Cram’s map, drawn from charts of the British Royal Geographical Society, marks the midpoint of New Guinea’s gradual progression from unmapped to mapped. Early 19th-century maps leave the interior of the island completely empty, an arresting terra incognita. By 1925 the blank expanses on earlier maps were gradually filled, as the interior was increasingly explored. Turn-of-the-century maps like this one show the first initial forays inland, often along rivers, that began tentatively mapping out the basic features of New Guinea’s geography.
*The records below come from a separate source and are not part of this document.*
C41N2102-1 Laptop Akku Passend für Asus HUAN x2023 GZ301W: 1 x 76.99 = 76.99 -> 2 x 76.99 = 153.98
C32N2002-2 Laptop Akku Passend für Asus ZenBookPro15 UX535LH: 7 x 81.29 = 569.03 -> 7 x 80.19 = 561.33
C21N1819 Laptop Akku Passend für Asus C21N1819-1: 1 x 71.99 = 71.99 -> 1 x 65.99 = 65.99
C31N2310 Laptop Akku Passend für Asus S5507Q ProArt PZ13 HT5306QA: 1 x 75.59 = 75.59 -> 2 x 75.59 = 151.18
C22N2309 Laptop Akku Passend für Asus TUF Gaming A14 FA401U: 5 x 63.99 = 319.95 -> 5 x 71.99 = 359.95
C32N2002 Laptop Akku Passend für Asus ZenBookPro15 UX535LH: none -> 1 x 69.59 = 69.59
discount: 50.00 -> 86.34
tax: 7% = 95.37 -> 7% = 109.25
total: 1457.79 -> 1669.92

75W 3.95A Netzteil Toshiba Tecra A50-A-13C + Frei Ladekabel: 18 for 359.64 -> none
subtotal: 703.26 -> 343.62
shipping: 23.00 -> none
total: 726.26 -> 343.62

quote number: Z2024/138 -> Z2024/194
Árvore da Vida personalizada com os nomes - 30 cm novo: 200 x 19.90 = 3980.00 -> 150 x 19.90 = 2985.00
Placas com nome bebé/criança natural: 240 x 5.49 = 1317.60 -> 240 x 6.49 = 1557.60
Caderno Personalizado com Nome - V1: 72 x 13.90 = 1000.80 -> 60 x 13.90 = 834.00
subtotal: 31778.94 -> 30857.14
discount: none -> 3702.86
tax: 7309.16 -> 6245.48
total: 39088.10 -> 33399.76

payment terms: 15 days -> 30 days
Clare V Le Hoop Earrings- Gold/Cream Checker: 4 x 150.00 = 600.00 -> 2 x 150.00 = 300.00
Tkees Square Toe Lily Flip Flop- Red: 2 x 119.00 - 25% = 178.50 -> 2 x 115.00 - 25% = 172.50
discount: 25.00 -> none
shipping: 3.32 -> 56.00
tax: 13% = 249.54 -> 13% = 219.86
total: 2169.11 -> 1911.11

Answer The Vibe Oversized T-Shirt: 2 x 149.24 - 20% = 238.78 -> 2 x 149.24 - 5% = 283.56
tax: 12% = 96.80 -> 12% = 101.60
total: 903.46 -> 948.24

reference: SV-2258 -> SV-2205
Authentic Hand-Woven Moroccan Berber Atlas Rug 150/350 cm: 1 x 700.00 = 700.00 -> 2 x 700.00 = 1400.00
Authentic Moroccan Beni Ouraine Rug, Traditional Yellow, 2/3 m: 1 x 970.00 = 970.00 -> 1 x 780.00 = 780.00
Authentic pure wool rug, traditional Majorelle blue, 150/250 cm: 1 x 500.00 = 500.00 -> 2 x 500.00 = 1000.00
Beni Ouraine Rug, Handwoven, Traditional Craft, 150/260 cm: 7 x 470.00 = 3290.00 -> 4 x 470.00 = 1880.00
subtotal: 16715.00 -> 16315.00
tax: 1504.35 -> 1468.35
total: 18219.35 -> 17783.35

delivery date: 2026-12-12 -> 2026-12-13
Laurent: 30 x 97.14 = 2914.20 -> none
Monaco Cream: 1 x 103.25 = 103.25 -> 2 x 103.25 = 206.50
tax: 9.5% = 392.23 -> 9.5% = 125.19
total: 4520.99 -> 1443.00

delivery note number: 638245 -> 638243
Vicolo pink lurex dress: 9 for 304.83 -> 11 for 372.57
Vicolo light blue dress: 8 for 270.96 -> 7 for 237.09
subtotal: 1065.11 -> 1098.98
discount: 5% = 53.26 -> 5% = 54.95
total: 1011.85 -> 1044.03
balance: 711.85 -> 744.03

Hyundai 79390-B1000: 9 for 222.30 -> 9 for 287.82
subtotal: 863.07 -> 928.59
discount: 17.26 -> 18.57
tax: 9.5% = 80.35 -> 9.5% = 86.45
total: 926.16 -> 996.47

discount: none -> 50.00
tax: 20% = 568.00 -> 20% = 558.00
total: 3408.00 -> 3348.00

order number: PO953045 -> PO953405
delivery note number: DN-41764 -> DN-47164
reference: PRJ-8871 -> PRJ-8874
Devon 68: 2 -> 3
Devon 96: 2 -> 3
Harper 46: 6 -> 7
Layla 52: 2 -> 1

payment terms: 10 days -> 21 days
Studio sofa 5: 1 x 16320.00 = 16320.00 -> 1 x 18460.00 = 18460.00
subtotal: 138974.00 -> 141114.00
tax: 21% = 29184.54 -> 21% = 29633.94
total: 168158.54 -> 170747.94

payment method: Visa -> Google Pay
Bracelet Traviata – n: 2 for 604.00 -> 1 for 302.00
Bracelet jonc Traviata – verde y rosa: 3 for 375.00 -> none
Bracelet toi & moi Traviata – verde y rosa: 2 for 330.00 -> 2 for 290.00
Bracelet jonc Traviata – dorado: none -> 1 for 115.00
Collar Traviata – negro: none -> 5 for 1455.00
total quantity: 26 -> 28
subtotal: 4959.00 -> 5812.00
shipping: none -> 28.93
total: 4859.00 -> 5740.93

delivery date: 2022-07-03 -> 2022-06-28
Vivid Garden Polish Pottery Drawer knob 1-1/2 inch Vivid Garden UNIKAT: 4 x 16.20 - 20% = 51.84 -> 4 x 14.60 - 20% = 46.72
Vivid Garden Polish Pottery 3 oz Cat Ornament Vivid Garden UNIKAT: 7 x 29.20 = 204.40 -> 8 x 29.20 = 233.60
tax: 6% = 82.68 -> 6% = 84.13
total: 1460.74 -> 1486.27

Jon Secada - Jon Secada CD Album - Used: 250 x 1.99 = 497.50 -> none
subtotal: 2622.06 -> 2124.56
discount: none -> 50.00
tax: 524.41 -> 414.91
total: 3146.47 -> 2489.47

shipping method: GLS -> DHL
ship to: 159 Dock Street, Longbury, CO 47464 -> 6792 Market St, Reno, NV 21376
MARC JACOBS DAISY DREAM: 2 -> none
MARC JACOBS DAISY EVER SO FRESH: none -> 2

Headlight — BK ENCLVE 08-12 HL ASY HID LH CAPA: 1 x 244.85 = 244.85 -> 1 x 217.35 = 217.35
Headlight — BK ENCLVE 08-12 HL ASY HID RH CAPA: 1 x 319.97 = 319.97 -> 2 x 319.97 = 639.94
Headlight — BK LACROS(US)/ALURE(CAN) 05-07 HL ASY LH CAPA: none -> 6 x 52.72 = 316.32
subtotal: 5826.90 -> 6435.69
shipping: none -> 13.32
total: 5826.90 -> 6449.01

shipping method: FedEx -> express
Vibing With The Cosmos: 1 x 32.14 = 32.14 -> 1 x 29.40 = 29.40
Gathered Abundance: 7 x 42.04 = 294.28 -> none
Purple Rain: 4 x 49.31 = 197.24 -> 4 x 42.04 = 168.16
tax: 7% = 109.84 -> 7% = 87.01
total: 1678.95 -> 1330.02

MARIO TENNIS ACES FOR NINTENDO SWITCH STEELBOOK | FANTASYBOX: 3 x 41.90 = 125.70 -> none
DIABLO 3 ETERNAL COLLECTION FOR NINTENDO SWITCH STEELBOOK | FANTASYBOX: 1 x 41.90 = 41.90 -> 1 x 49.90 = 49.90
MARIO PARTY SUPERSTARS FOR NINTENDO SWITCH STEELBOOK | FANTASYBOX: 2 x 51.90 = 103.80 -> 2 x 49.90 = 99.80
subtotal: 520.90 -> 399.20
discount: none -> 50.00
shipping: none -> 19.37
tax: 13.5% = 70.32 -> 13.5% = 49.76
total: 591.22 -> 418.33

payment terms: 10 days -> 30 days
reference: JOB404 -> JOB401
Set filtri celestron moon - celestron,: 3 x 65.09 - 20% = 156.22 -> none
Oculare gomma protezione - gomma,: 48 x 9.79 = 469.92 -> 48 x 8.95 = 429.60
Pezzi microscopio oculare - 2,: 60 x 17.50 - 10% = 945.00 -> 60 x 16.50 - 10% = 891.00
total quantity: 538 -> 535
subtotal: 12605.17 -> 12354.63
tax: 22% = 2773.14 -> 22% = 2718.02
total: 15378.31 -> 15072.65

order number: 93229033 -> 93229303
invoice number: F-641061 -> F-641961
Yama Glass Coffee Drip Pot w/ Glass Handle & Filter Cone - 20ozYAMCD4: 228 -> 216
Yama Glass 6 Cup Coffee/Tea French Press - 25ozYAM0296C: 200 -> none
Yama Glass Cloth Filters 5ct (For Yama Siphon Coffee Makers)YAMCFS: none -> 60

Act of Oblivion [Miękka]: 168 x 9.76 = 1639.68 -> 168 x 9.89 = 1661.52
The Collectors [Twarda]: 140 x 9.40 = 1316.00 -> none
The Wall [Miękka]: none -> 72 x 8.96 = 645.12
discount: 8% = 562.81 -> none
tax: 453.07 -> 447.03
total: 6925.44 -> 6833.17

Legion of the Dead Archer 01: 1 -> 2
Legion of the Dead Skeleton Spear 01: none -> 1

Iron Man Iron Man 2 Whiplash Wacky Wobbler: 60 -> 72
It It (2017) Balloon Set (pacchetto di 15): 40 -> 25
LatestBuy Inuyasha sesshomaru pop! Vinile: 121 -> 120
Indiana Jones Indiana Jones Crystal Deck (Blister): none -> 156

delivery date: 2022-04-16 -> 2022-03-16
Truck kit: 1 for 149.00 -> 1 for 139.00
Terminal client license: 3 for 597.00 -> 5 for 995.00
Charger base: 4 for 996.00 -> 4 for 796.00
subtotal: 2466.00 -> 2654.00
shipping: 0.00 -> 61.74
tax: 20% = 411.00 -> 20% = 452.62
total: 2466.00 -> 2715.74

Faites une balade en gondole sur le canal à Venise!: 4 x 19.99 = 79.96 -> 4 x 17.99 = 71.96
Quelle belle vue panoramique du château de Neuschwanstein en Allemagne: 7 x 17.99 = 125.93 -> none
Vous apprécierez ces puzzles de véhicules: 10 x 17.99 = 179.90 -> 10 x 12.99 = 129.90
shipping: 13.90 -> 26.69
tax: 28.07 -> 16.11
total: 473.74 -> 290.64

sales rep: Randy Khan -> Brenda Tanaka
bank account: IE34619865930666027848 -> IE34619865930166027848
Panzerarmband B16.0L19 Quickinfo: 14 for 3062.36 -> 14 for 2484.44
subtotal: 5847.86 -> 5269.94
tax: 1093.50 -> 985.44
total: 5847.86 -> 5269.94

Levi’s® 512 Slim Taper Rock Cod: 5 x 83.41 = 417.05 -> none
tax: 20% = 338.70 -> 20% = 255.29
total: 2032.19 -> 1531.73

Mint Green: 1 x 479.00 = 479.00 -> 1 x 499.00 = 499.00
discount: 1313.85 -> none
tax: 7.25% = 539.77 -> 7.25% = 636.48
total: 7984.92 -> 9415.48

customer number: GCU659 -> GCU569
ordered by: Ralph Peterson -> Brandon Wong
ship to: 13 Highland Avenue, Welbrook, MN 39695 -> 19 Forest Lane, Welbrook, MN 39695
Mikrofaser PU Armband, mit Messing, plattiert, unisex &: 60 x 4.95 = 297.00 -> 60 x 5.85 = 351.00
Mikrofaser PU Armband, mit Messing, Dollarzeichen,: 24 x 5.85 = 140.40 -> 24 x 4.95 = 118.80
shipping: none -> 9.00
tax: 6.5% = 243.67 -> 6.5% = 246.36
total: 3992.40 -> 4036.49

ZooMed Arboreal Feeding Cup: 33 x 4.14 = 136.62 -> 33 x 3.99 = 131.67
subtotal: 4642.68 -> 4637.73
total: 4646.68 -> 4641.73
Portugese navigators first sighted New Guinea in the 16th century. In the 17th century, the Dutch East India Company took control of the western half of the island, an arrangement maintained until that portion became part of Indonesia in 1963. In the late 19th century, Germany, an imperial late-comer eager to find territories left to colonize, staked its claim. The northeast quadrant of the island became Kaiser Wilhelm Land in 1884, while in response the British annexed the southeast quadrant as a protectorate in 1888. (The eastern half of the island is now the independent state of Papua New Guinea.) 

In addition to everything left blank on this 1901 map, a close-up view reveals the extent to which the naming practices of early European explorers reinforced their sense of the island’s wild and hostile character. Highlights include Deliverance Island, Cannibal Point, Alligator Point, Attack Island, Pandora Passage, Deception Bay, the simply named “Village,” and the slightly modified “Small Village.” Additional notes written on the map include “Low & Swampy” and “The Natives are Treacherous and generally hostile.” (Click on the image above to reach a zoomable version, or visit the map’s page in the David Rumsey Map Collection.) 

New Guinea first came to the attention of many Americans during World War II. In 1942, Japan invaded the island, and American forces under Douglas MacArthur counterattacked. The cartoon map “Yank’s New Guinea,” printed in the Army’s official publication Yank Down Under in 1944, shows how—even as the military drew up increasingly precise maps of the island’s geography—its population remained a foreboding blank in the minds of soldiers serving there during the war.